Forester (フォレスター, Foresutā) is a member of the Fear Quartet known throughout Hell for his intelligence. Like a mad scientist, he has no interest in anything other than his experiments and the automata he builds.

===Reception===
On release, Famitsu magazine scored the game a 30 out of 40.

==Black Matrix Zero==

Black Matrix Zero was released August 30, 2002 for the Game Boy Advance.

Black Matrix Zero is set in the same fictional world as the original Black/Matrix game, though hundreds of years prior. Three divisions of humankind share the same world - white-winged people who are called angels, black-winged people who are called devils, and wingless people. Those who have wings have great powers and pay little mind to the wingless ones. The angels rule the world via a religious organization called the Prodevon Church, which ensures both the cooperation and ignorance of the wingless people.

===Characters===
Character voices apply to Black/Matrix 00.

Cain (カイン, Kain) (Ryōko Shiraishi) is the main character, a wingless boy who always ends up opposing angels in order to rescue his friend Matia. Early in either version of the game he receives wings - in Zero, the player can pick between devil wings or angel wings, while in Black/Matrix 00 Cain can only receive angel wings.

Matia (マティア, Matia) (Kozue Kamada) is Cain's childhood friend who, though wingless, possesses a mysterious power. She is taken into the custody of the Prodevon Church at the beginning of the game.

Johannes (John) (ヨハネ, Yohane) (Kazuhiko Inoue) is an angel with gray wings who associates with Cain and Matia. Very learned and wise, he is a voice of reason for Cain. He constantly wears a mask. Specializes in offensive magic.

Luca (ルカ, Ruka) (Nana Mizuki) is a devil girl who takes an interest in Cain at the beginning of the game. She uses a whip and casts healing spells.

Zion (ザイオン, Zaion) (Kazuya Nakai) is Luca's admirer, a very strong devil who uses axes. He has leathery wings, blonde hair and a pair of goggles around his neck.

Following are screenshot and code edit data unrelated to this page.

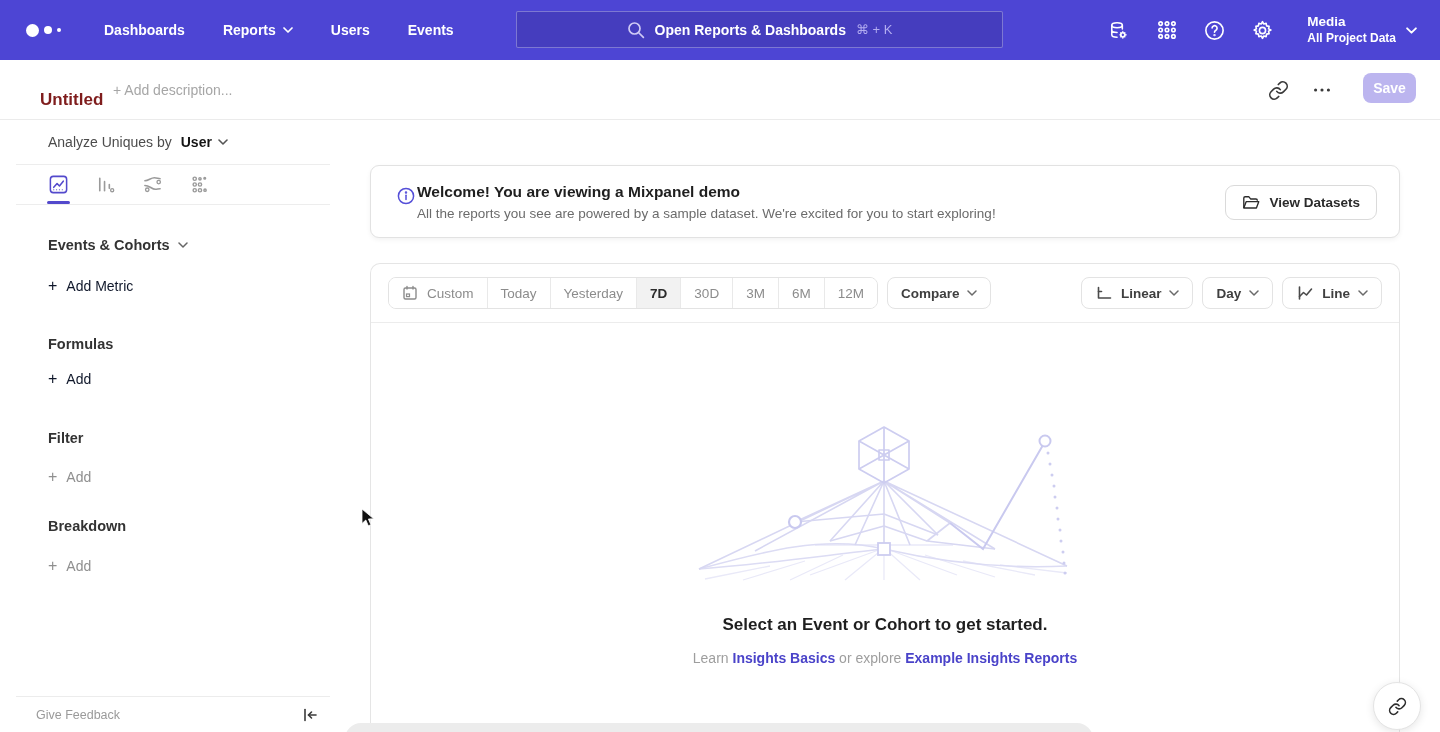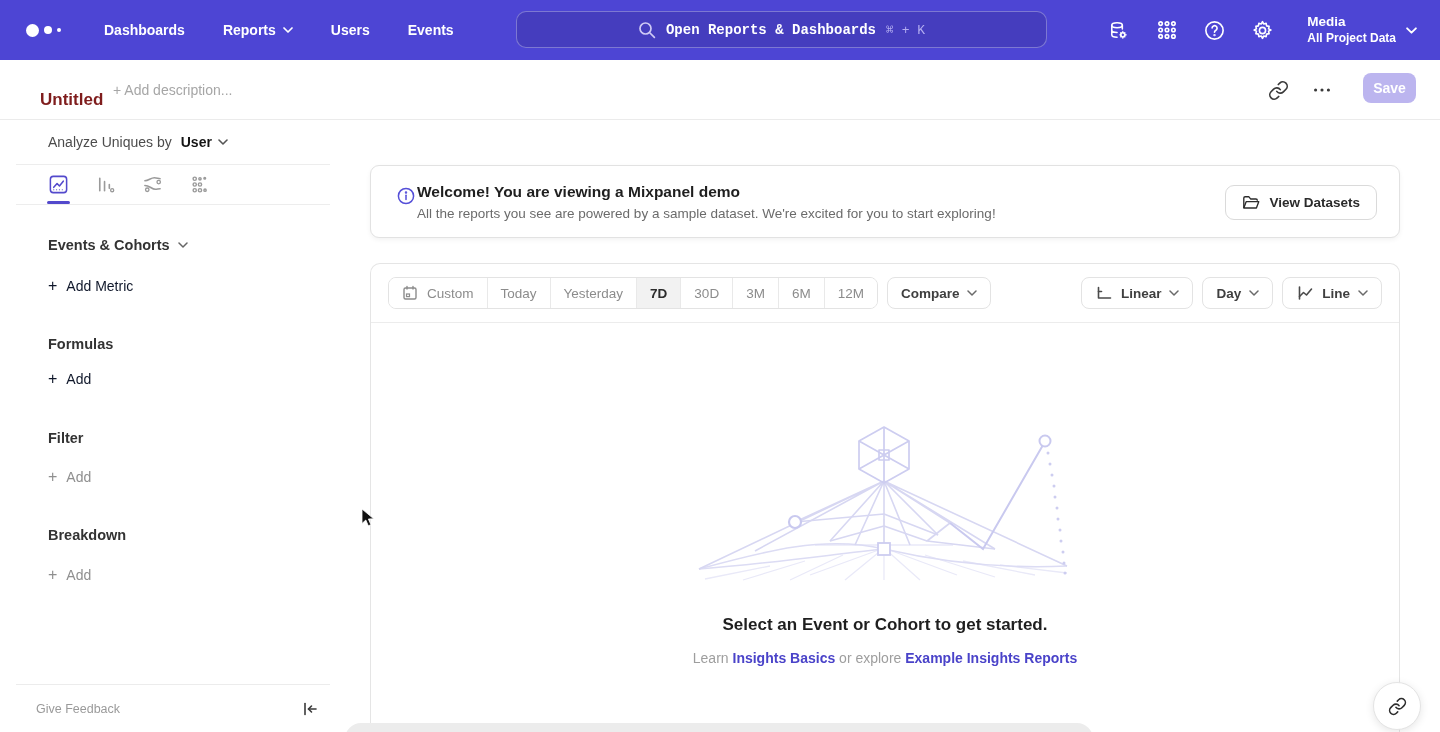--- a/index.html
+++ b/index.html
@@ -16,7 +16,7 @@
   .chev { width:10px; height:6px; display:inline-block; }
   .chev svg { display:block; }
 
-  .searchbar { position:absolute; left:516px; top:11px; width:531px; height:37px; background:rgba(0,0,0,0.10); border:1px solid rgba(255,255,255,0.30); border-radius:10px; display:flex; align-items:center; justify-content:center; gap:10px; cursor:text;font-family:Liberation Mono, monospace; }
+  .searchbar { position:absolute; left:516px; top:11px; width:487px; height:37px; background:rgba(0,0,0,0.10); border:1px solid rgba(255,255,255,0.30); border-radius:2px; display:flex; align-items:center; justify-content:center; gap:10px; cursor:text; }
   .searchbar .s-label { color:#fff; font-size:14px; font-weight:bold; }
   .searchbar .s-short { color:#b3adf1; font-size:13px; }
 

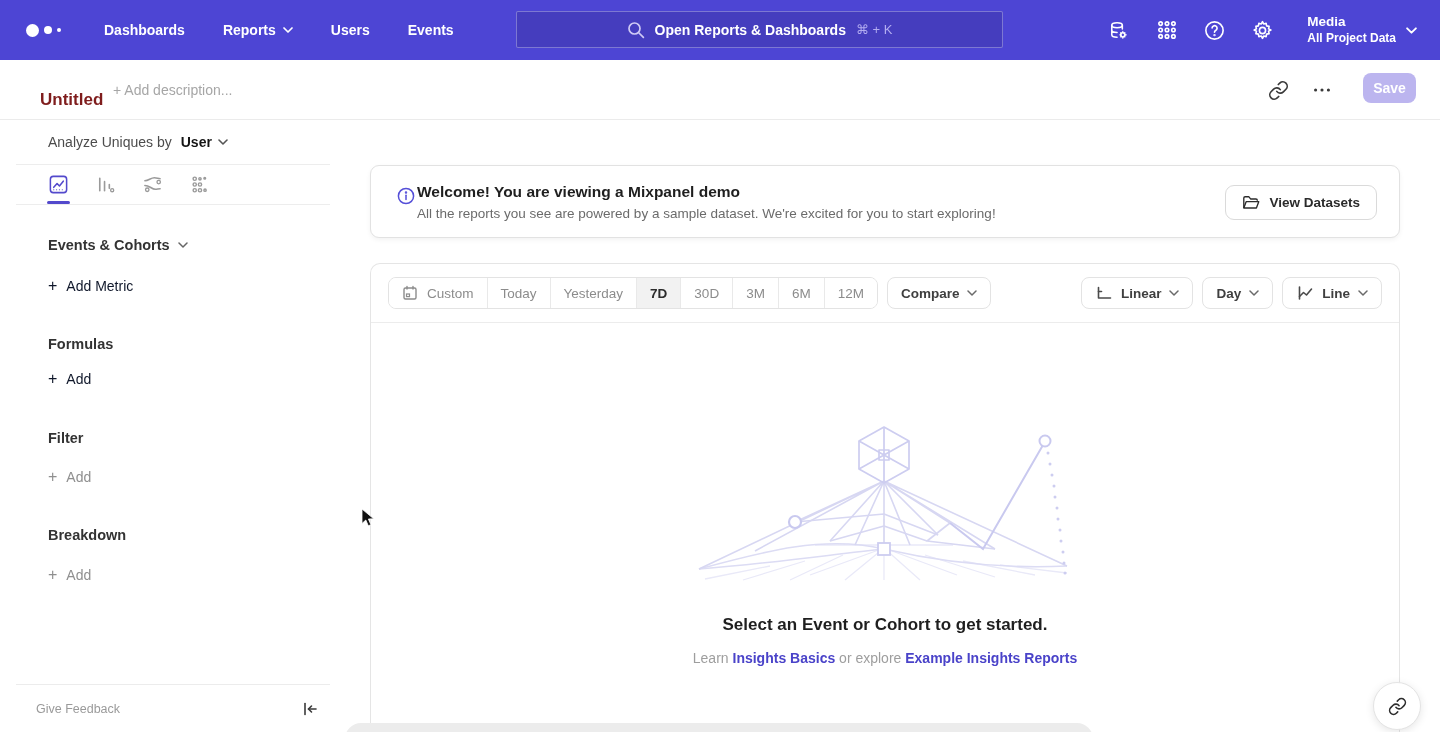--- a/index.html
+++ b/index.html
@@ -273,7 +273,7 @@
       <span>Add</span>
     </div>
 
-    <div class="sec-title" style="margin-top:41px;">
+    <div class="sec-title" style="margin-top:32px;">
       <span>Breakdown</span>
     </div>
     <div class="add-link add-mid" style="margin-top:23px;">

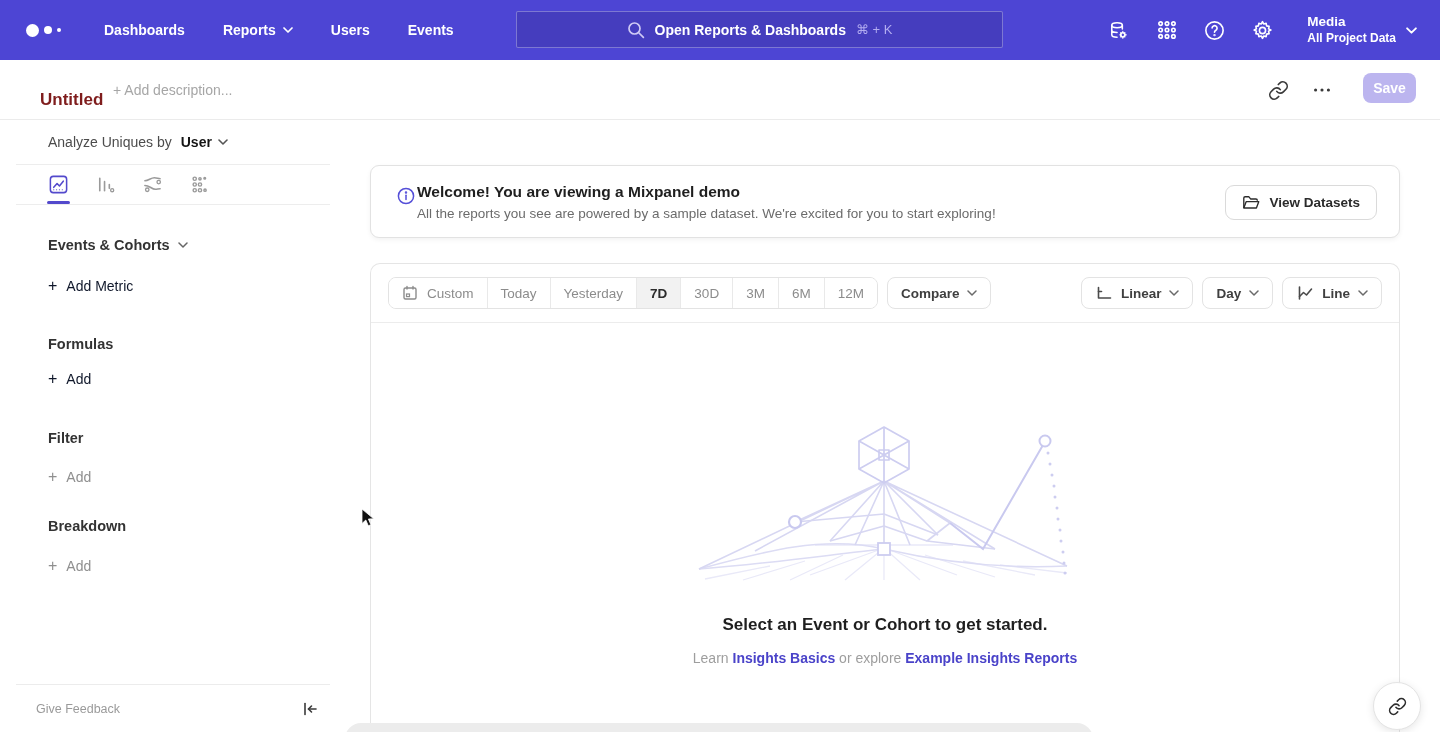--- a/index.html
+++ b/index.html
@@ -50,7 +50,7 @@
   .add-link .plus-icon::before { content:"+"; font-size:16px; }
   .add-dim { color:#0f172a; cursor:default; }
   .add-mid { color:#8f8f8f; }
-  .side-footer { position:absolute; left:0; bottom:0; width:329px; height:48px; border-top:1px solid #ececec; display:flex; align-items:center; justify-content:space-between; padding:0 27px 0 20px; background:#fff; }
+  .side-footer { position:absolute; left:0; bottom:0; width:329px; height:36px; border-top:1px solid #ececec; display:flex; align-items:center; justify-content:space-between; padding:0 27px 0 20px; background:#fff; }
   .feedback { font-size:12.5px; color:#9a9a9a; cursor:pointer; }
   .collapse-ic { width:16px; height:16px; color:#3a3a3a; cursor:pointer; }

Stayen (ステイエン, Suteien) (Natsuki Yoshihara) is a wingless soldier for the Prodevon Church who is completely convinced that the Church's actions are justified. She is a blue-haired girl with glasses who wears a white uniform. She uses rapiers.

Exal (エクサル, Ekusaru) (Takayuki Sasada) is a lively, black-haired fighter for the secret organization Cypherpunk which opposes the Prodevon Church. He appears early in the game and is characterized by his bright red scarf.

Valtoss (ヴァルトス, Varutosu) (Atsushi Kisaichi) is a devil and the founder Cypherpunk. Has long blond hair who wears a brown coat and a beige mantle.

Syria (シリア, Shiria) (Kumiko Izumi) is a double-winged angel and the younger sister of the powerful Seraph Beir Perendale. She wears a big blue dress, has short blonde hair. She uses bows and status-cure spells, as well as a powerful healing spell called Rulic Heal.

Lilis (リリス, Ririsu) (Youko Nishino) is a wingless girl, a friend of Matia, whom the party rescues from prison. She has short brown hair, a thin white dress and a chain around her neck. She casts healing spells.

Kilota (キロタ, Kirota) (Yuki Makishima) is a boy about the same age as Lilis. He has blue hair and glasses and uses bows to fight. He is the younger brother of Stayen.

===Reception===
On release, four reviewers in Famitsu magazine individually gave the game scores of 8/10, 7/10, 8/10, and 8/10.

==Black/Matrix 00==
The concept for Black Matrix Zero was adapted into Black/Matrix 00, which was released in Japan on May 13, 2004 for the PlayStation. It bears the distinction of being the last game released for the system.